**WHAT THE EXERCISE ASKS**
If "location" shows up in a line of the material, return that line.
----- INPUT RECORDS -----
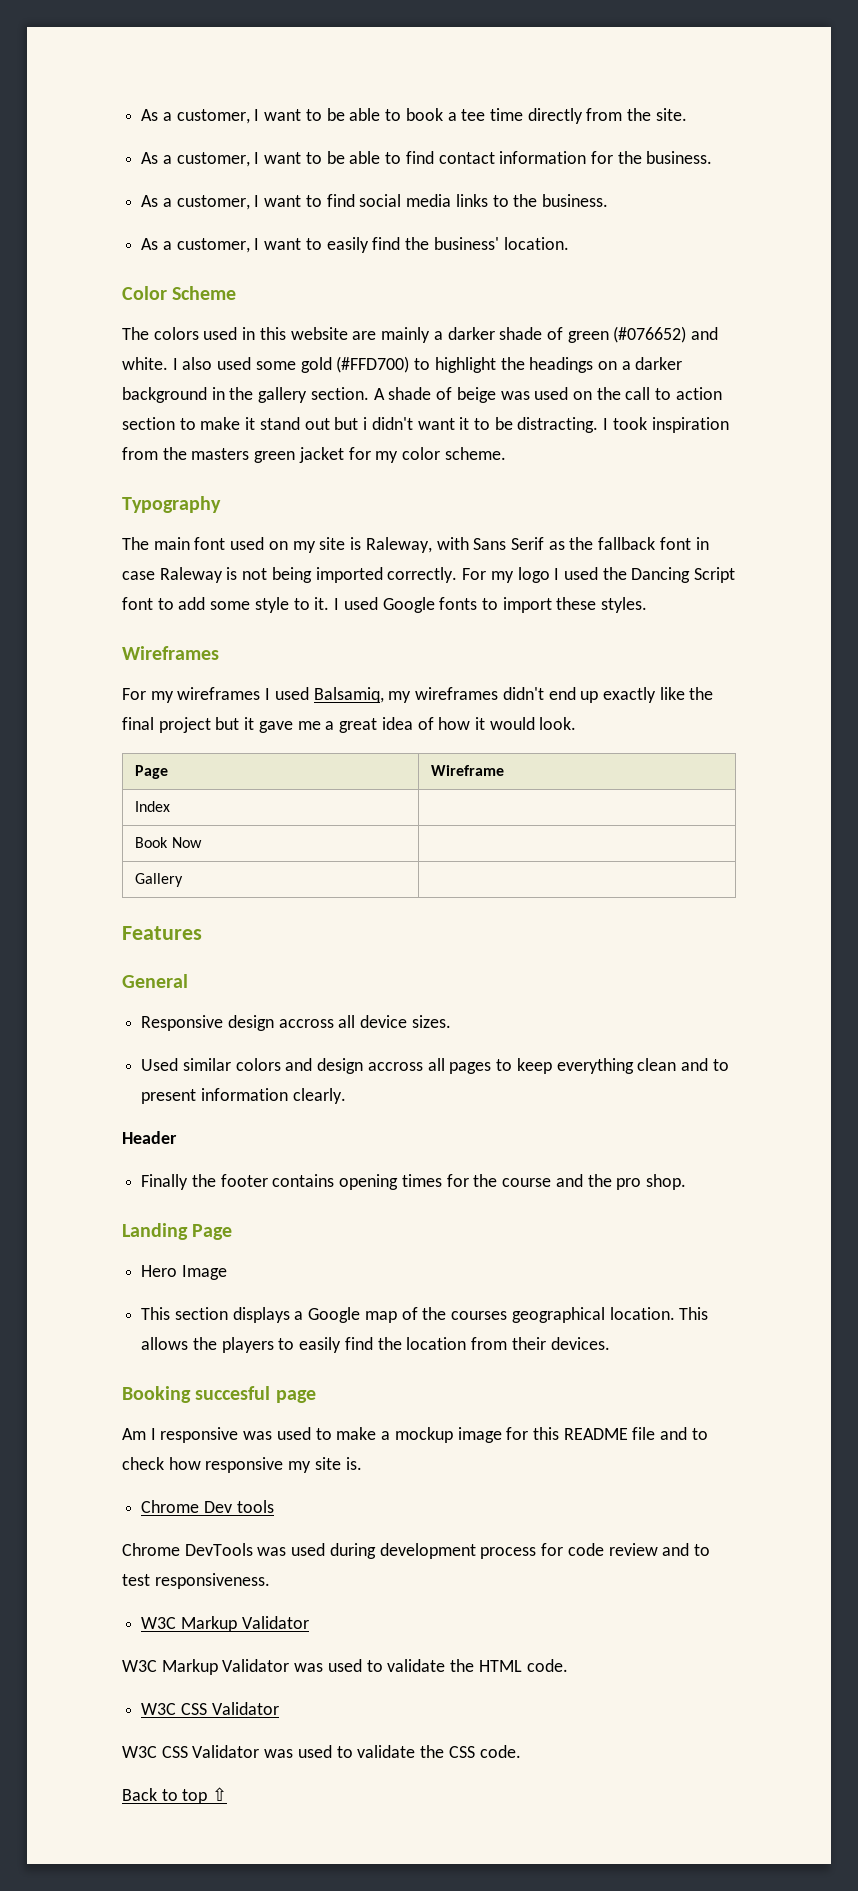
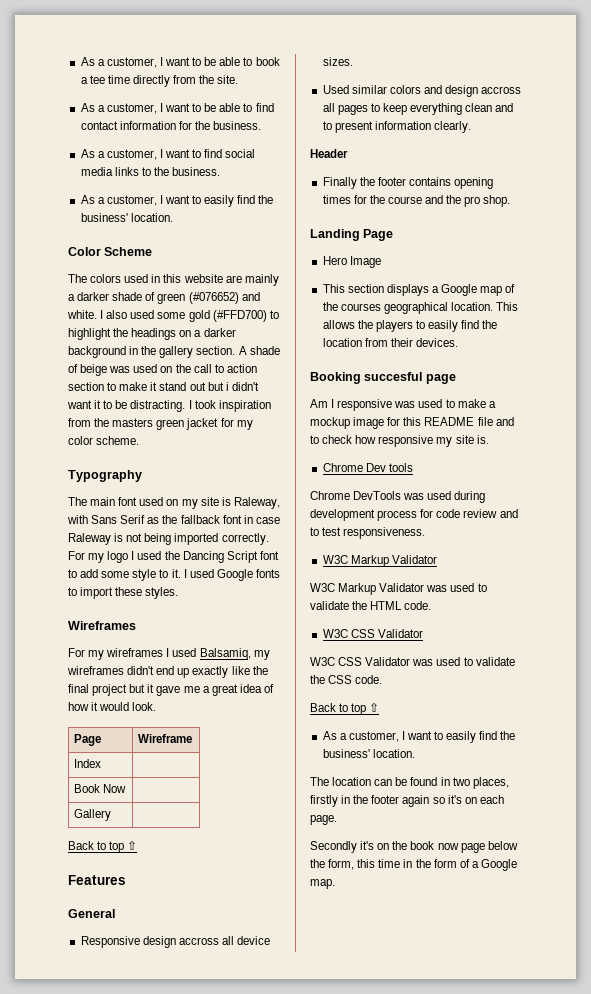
  Gallery |
+ Back to top ⇧
  W3C CSS Validator was used to validate the CSS code.
  Back to top ⇧
+ As a customer, I want to easily find the business' location.
+ The location can be found in two places, firstly in the footer again so it's on each page.
+ Secondly it's on the book now page below the form, this time in the form of a Google map.

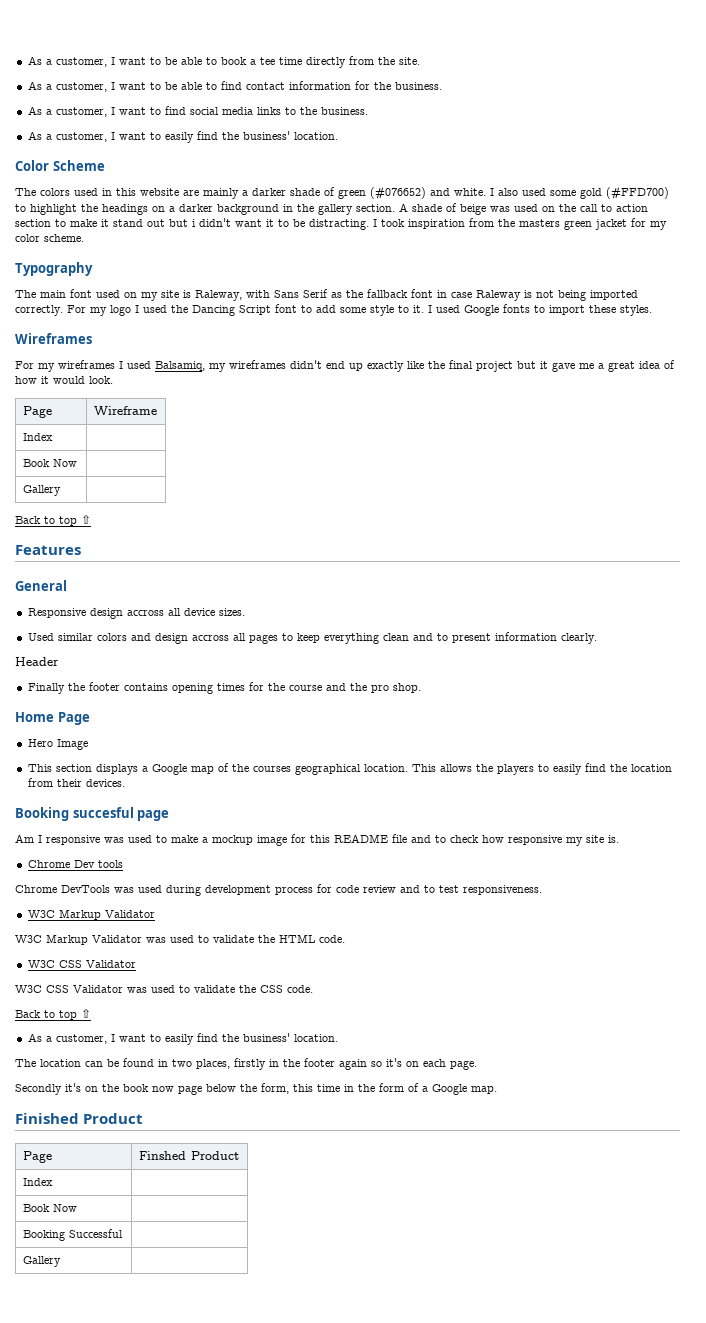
- Landing Page
+ Home Page
+ Finished Product
+ Page | Finshed Product
+ Index |
+ Book Now |
+ Booking Successful |
+ Gallery |

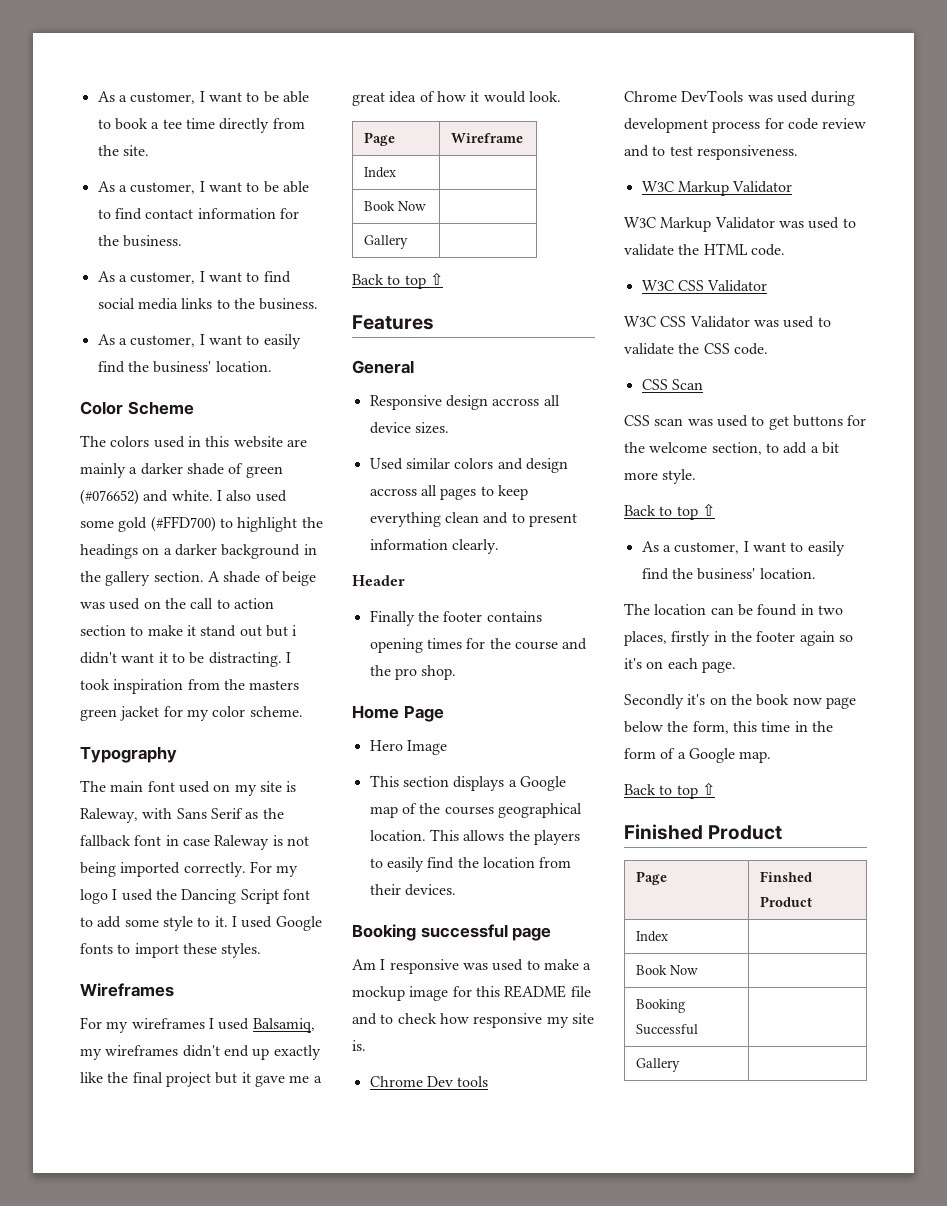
- Booking succesful page
+ Booking successful page
+ CSS Scan
+ CSS scan was used to get buttons for the welcome section, to add a bit more style.
  Secondly it's on the book now page below the form, this time in the form of a Google map.
+ Back to top ⇧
-----
**COMPLETED EXERCISE**
+ As a customer, I want to easily find the business' location.
+ The location can be found in two places, firstly in the footer again so it's on each page.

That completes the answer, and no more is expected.